REQUIRED ACTION:
If a line in the data below includes the string "vline", please return a copy of it.

Web document revisions:

####################

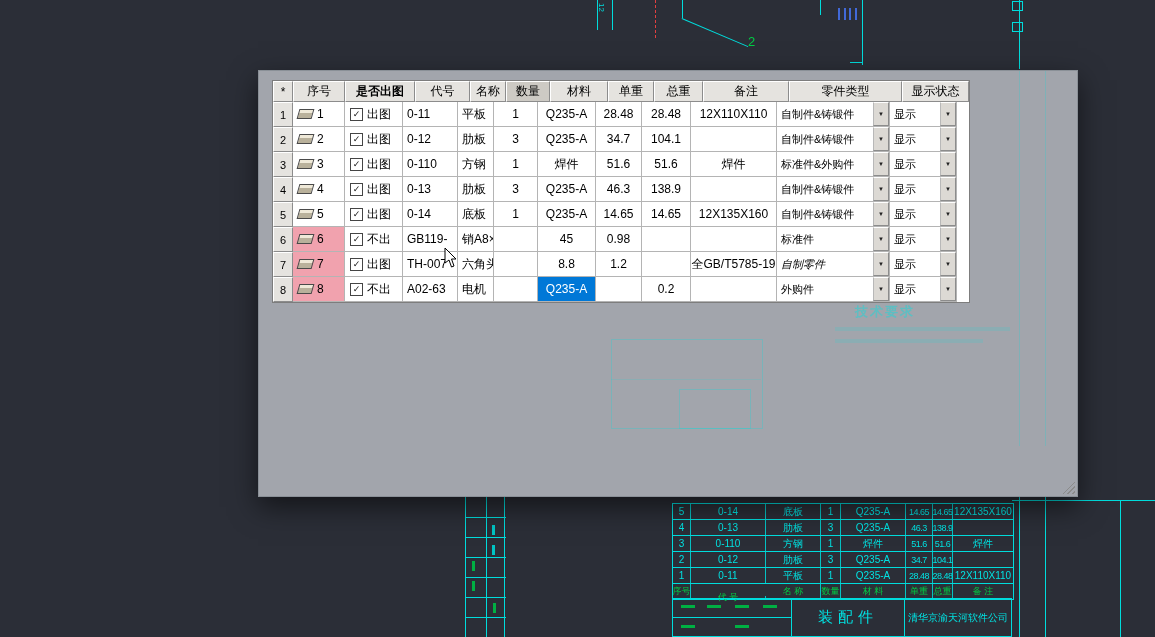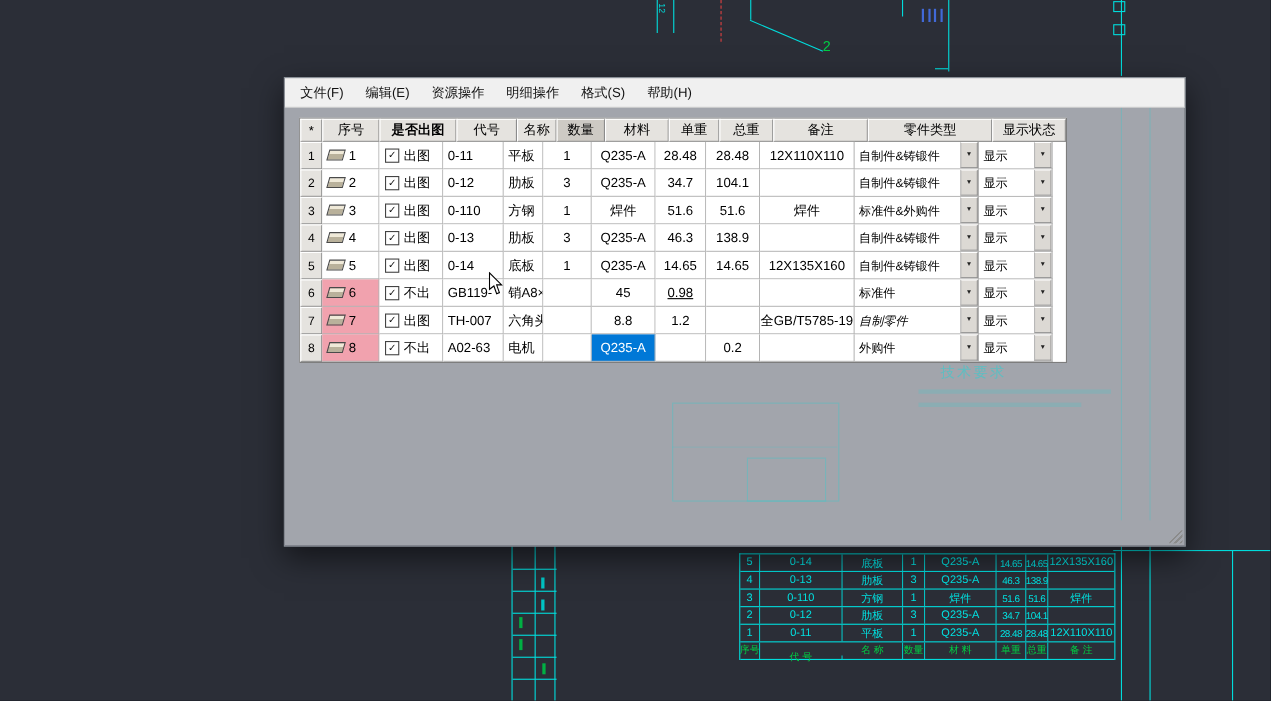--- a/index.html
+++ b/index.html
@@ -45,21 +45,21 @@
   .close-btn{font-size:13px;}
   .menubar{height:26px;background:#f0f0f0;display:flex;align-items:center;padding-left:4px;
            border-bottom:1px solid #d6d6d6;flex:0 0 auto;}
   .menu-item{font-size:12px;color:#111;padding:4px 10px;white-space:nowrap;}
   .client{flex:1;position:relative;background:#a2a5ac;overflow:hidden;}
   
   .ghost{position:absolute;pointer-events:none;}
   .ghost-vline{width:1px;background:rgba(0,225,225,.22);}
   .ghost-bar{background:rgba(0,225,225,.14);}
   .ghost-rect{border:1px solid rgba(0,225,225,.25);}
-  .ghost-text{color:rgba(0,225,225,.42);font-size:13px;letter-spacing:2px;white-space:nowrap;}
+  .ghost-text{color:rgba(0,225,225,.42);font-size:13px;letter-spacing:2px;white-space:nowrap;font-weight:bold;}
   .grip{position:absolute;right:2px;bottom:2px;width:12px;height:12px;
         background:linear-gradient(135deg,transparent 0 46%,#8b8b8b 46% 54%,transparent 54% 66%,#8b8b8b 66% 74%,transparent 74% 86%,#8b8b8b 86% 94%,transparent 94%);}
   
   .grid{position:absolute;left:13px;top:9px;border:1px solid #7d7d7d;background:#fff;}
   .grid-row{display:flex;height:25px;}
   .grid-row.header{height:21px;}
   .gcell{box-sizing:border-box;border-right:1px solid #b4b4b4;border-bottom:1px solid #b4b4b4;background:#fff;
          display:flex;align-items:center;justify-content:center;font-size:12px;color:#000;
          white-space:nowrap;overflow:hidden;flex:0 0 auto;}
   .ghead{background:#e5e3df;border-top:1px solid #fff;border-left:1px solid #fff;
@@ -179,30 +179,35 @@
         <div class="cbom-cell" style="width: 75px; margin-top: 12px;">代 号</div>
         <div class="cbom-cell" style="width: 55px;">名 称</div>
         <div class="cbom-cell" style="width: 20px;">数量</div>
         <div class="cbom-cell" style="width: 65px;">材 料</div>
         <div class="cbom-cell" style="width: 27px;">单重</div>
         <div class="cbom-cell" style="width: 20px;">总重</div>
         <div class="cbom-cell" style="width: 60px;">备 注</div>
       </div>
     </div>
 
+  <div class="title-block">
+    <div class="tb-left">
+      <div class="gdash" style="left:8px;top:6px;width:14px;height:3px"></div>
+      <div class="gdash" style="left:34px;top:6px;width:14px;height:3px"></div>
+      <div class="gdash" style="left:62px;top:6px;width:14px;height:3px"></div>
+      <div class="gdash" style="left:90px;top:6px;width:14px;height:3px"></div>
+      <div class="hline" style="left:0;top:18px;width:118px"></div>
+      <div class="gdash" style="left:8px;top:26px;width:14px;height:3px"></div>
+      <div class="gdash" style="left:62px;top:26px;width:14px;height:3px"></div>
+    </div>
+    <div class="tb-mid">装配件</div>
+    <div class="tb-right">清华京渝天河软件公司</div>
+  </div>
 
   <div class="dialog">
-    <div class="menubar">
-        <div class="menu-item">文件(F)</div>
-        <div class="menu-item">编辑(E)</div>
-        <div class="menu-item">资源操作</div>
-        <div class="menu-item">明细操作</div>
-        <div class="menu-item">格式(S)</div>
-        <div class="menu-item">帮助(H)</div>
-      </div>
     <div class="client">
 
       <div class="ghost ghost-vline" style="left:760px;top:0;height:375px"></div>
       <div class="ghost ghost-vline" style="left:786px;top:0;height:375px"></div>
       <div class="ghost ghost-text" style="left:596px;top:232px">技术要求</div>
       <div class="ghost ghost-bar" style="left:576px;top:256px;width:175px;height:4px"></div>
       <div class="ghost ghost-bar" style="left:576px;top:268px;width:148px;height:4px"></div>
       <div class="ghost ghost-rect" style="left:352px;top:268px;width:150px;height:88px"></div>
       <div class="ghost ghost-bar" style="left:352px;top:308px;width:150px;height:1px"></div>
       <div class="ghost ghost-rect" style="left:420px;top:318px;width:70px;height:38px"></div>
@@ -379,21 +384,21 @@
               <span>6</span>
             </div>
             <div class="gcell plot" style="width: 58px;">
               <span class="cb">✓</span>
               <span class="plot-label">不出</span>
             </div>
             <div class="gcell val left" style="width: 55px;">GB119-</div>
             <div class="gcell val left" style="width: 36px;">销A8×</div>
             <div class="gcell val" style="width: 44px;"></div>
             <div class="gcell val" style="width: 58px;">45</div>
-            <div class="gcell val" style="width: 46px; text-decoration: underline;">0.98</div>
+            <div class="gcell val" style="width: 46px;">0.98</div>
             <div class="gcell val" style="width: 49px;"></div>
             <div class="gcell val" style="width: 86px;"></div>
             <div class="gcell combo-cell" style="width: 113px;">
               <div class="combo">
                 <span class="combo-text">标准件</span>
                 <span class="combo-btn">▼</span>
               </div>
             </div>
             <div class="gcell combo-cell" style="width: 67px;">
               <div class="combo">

####################

RESULT FOR THIS EXERCISE:
   .ghost-vline{width:1px;background:rgba(0,225,225,.22);}
       <div class="ghost ghost-vline" style="left:760px;top:0;height:375px"></div>
       <div class="ghost ghost-vline" style="left:786px;top:0;height:375px"></div>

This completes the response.